Выбрать главу

К мысли, что код произведений Набокова зашифрован в уникальности их словесного строя, я прихожу, опираясь, в частности, на его собственные высказывания о природе языка, а равно на его же суждения о других авторах. Во всех своих дискурсивных писаниях, в частности в лекциях о русских писателях и писателях Запада, в знаменитых диатрибах в пользу буквального перевода (в связи с «Евгением Онегиным»), он неизменно подчеркивал ценность «точного слова» (le mot juste).

Тайны иррационального, познаваемые через рациональную речь, — вот набоковское определение «истинной поэзии» (CI, 443). Больше того, он явно был убежден в возможности максимально тесного общения между автором и читателем: «Истинная поэзия такого рода вызывает не смех и не слезы, а сияющую улыбку беспредельного удовлетворения, блаженное мурлыканье, и писатель может гордиться собой, если он способен вызвать у своих читателей, или, точнее говоря, у кого-то из своих читателей, такую улыбку и такое мурлыканье» (CI, 443–444).
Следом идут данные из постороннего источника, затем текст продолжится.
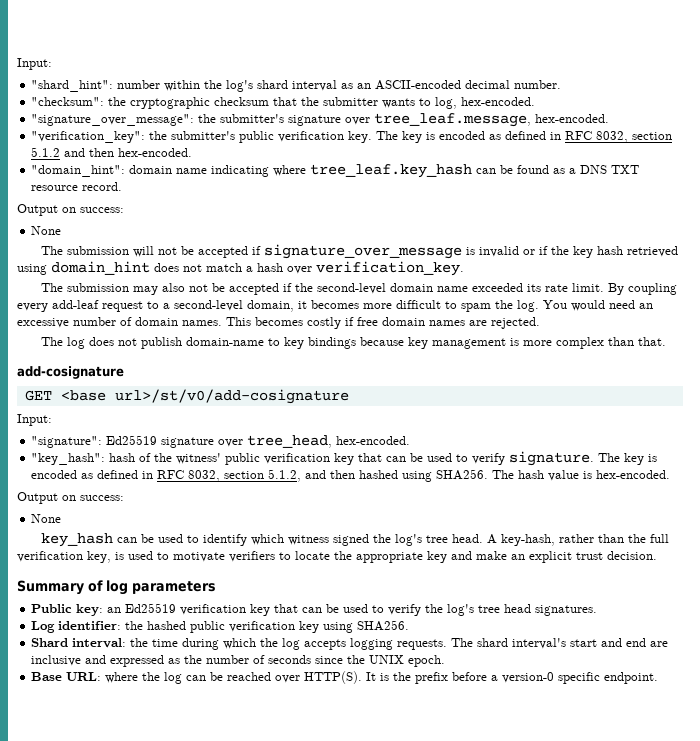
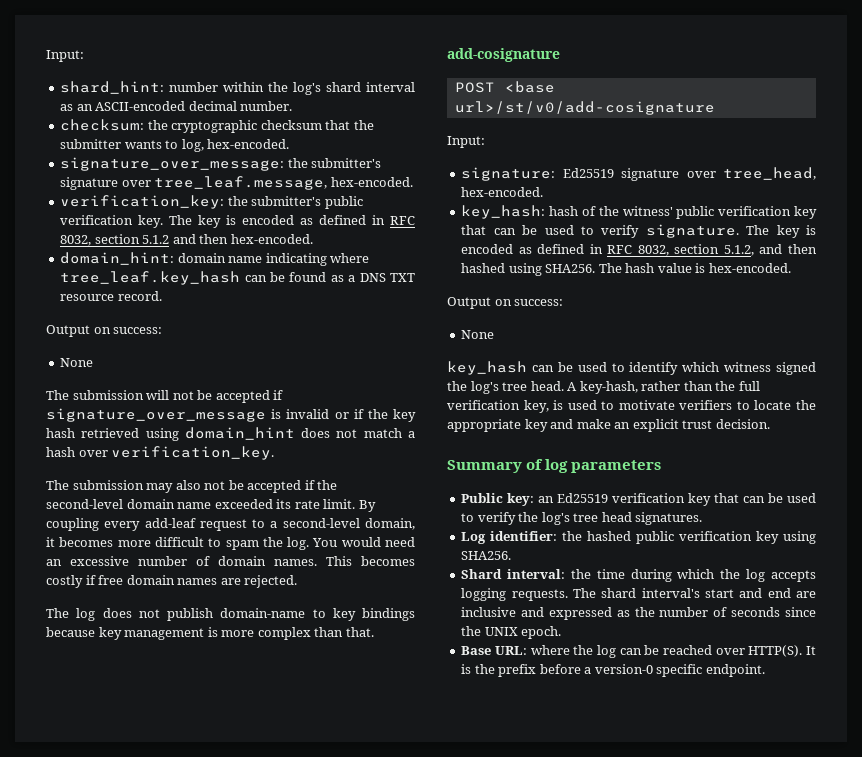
[17,58,52,70] [31,80,114,92] Input: // "shard_hint": -> [46,50,84,62] [60,81,165,94] Input: // shard_hint:
[31,97,105,106] "checksum": -> [60,119,145,131] checksum:
[31,114,195,126] "signature_over_message": -> [60,157,285,171] signature_over_message:
[31,131,146,143] "verification_key": -> [60,195,225,209] verification_key:
[31,165,126,177] "domain_hint": -> [60,252,175,265] domain_hint:
[24,390,52,401] GET -> [454,82,495,93] POST
[31,436,103,448] "signature": -> [461,167,556,181] signature:
[31,453,106,465] "key_hash": -> [461,205,546,219] key_hash:

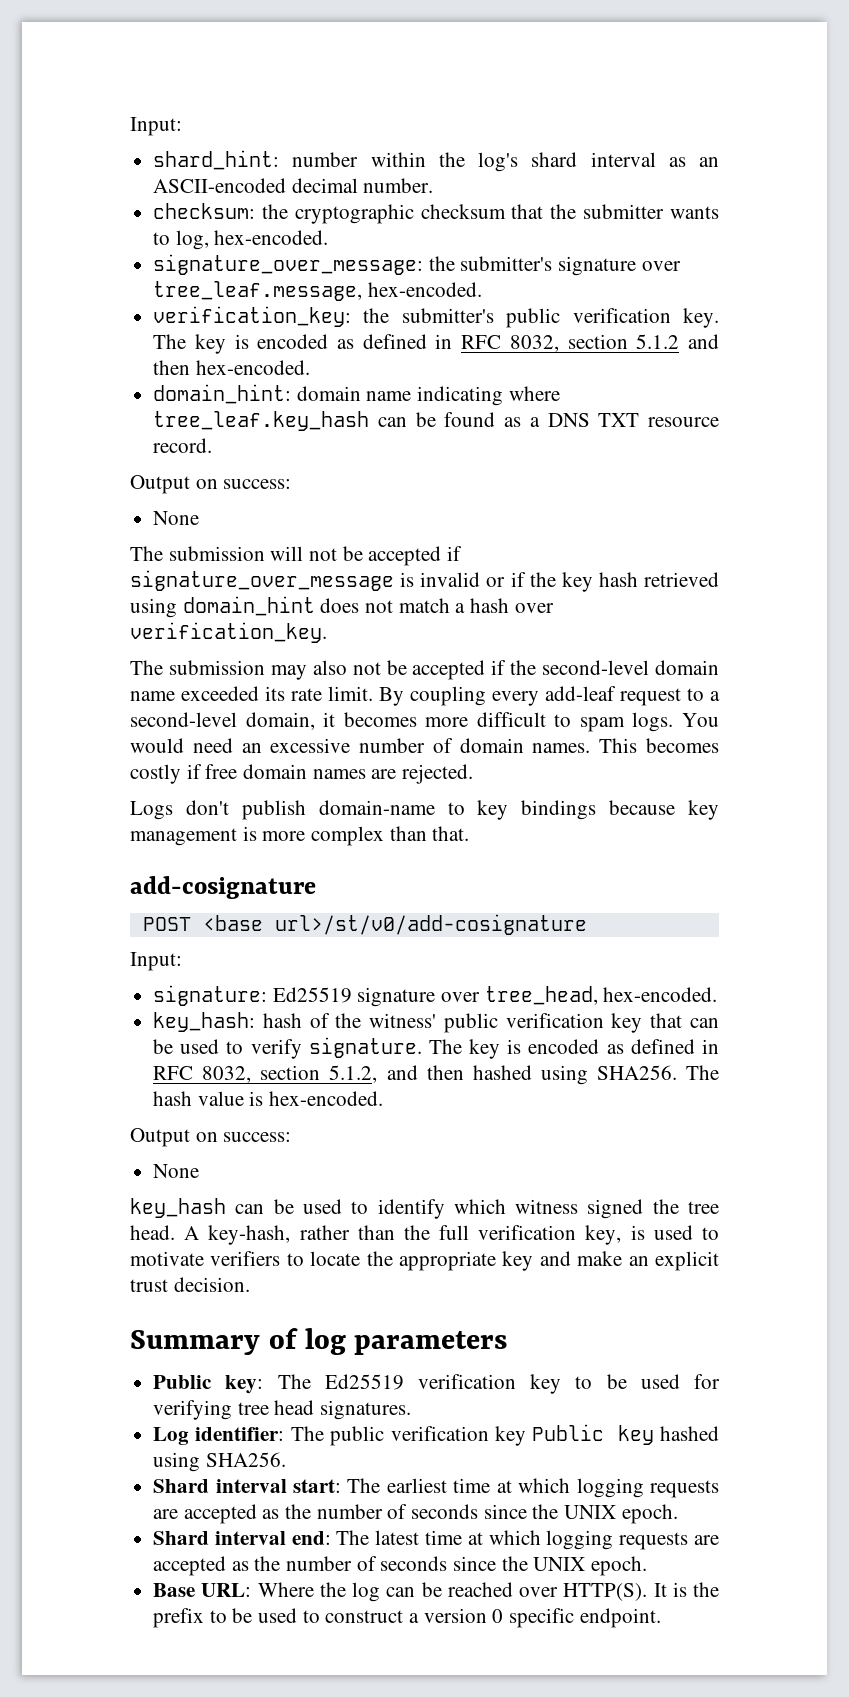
[262,537,310,550] the log. -> [632,712,674,732] logs.
[46,608,160,621] The log does not -> [130,800,229,820] Logs don't
[470,381,499,394] log's -> (679, 1206) none
[538,496,555,503] an -> [277,1374,311,1389] The
[714,493,816,503] [461,512,570,525] that can be used to verify the log's -> [575,1374,720,1389] [153,1400,233,1420] to be used for verifying
[562,531,780,544] the hashed public verification key -> [290,1424,719,1446] The public verification key Public key hashed
[507,569,816,582] [461,588,816,601] [461,607,612,620] interval: the time during which the log accepts logging requests. The shard interval's start and end are inclusive and expressed -> [215,1478,719,1498] [153,1504,678,1524] [153,1530,719,1550] [153,1556,227,1576] interval start: The earliest time at which logging requests are accepted as the number of seconds since the UNIX epoch. // Shard interval end: The latest time at which logging requests are accepted
[530,645,570,655] where -> [257,1582,314,1597] Where
[539,664,653,674] before a version-0 -> [209,1608,504,1623] to be used to construct a version 0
Именно непреходящая страсть к этому общению, а не эгоистическое наслаждение эксцентрикой либо педантизмом порождали тщательно отшлифованный язык Набокова. «От серьезного критика, — говорил он в одном интервью, — я ожидаю прежде всего восприимчивости, достаточной для того, чтобы понять, что какой бы термин или троп я ни использовал, цель моя состоит не в блеске остроумия или гротескной загадочности, но в том, чтобы выразить свои чувства и мысли с максимальной правдивостью».{18}

Имея в виду набоковское представление о писательской профессии, неудивительно, что и его взгляд на чтение был столь же строг и элитарен. В лекции о Пушкине (1937) он пояснял: «Единственно возможный способ его изучить — читать, размышлять над ним, говорить о нем с самим собой, но не с другими, поскольку самый лучший читатель — это эгоист, который наслаждается своими находками, укрывшись от соседей… Чем больше людей читают книгу, тем меньше она понята; похоже, распространяясь, истина испаряется» (CI, 546). В общем, набоковская концепция языка антинигилистична в том смысле, что внутренне направлена против представления, будто любой закрепленный в слове смысл неизбежно ускользает.
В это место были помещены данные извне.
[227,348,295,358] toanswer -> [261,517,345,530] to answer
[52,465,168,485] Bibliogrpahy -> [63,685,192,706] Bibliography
В более широком масштабе набоковский стиль прочтения других писателей столь же отчетливо демонстрирует, что, признавая многосмысленность внутренним свойством литературы, как и самой жизни, Набоков ценил и видел образец художественности, разумеется, не в свободном сочетании летучих, неоформленных и внутренне противящихся оформлению деталей, что ныне на Западе нередко полагается необходимым условием всякого искусства, но в тщательно отделанном целом, где любой элемент направлен на достижение окончательного и определенного (хотя и не вполне исчерпывающегося рациональным содержанием) эффекта. Таким образом, я солидарен с финским исследователем Пекка Тамми в том, что «именно потому, что он (Набоков. — В. А.) последовательно отдает приоритет литературному воображению (например, проводя аналогию между Богом и художником как творцами. — В. А.), кажется несколько сомнительной распространенная и модная тенденция числить его по ведомству постмодернизма (рядом с Бартом, Борхесом, Беккетом. — В. А.), которые, в конечном итоге, базируют свои предприятия на основе идеи полной недостаточности любого сочинительства».{19} Нам никогда не понять сущности набоковского искусства, если мы будем игнорировать его индивидуальный язык и концепцию языка, противопоставляя ему иные образцы. С другой стороны, приложив некоторые усилия и освоив этот язык, мы сможем через эту дверь войти в мир автора.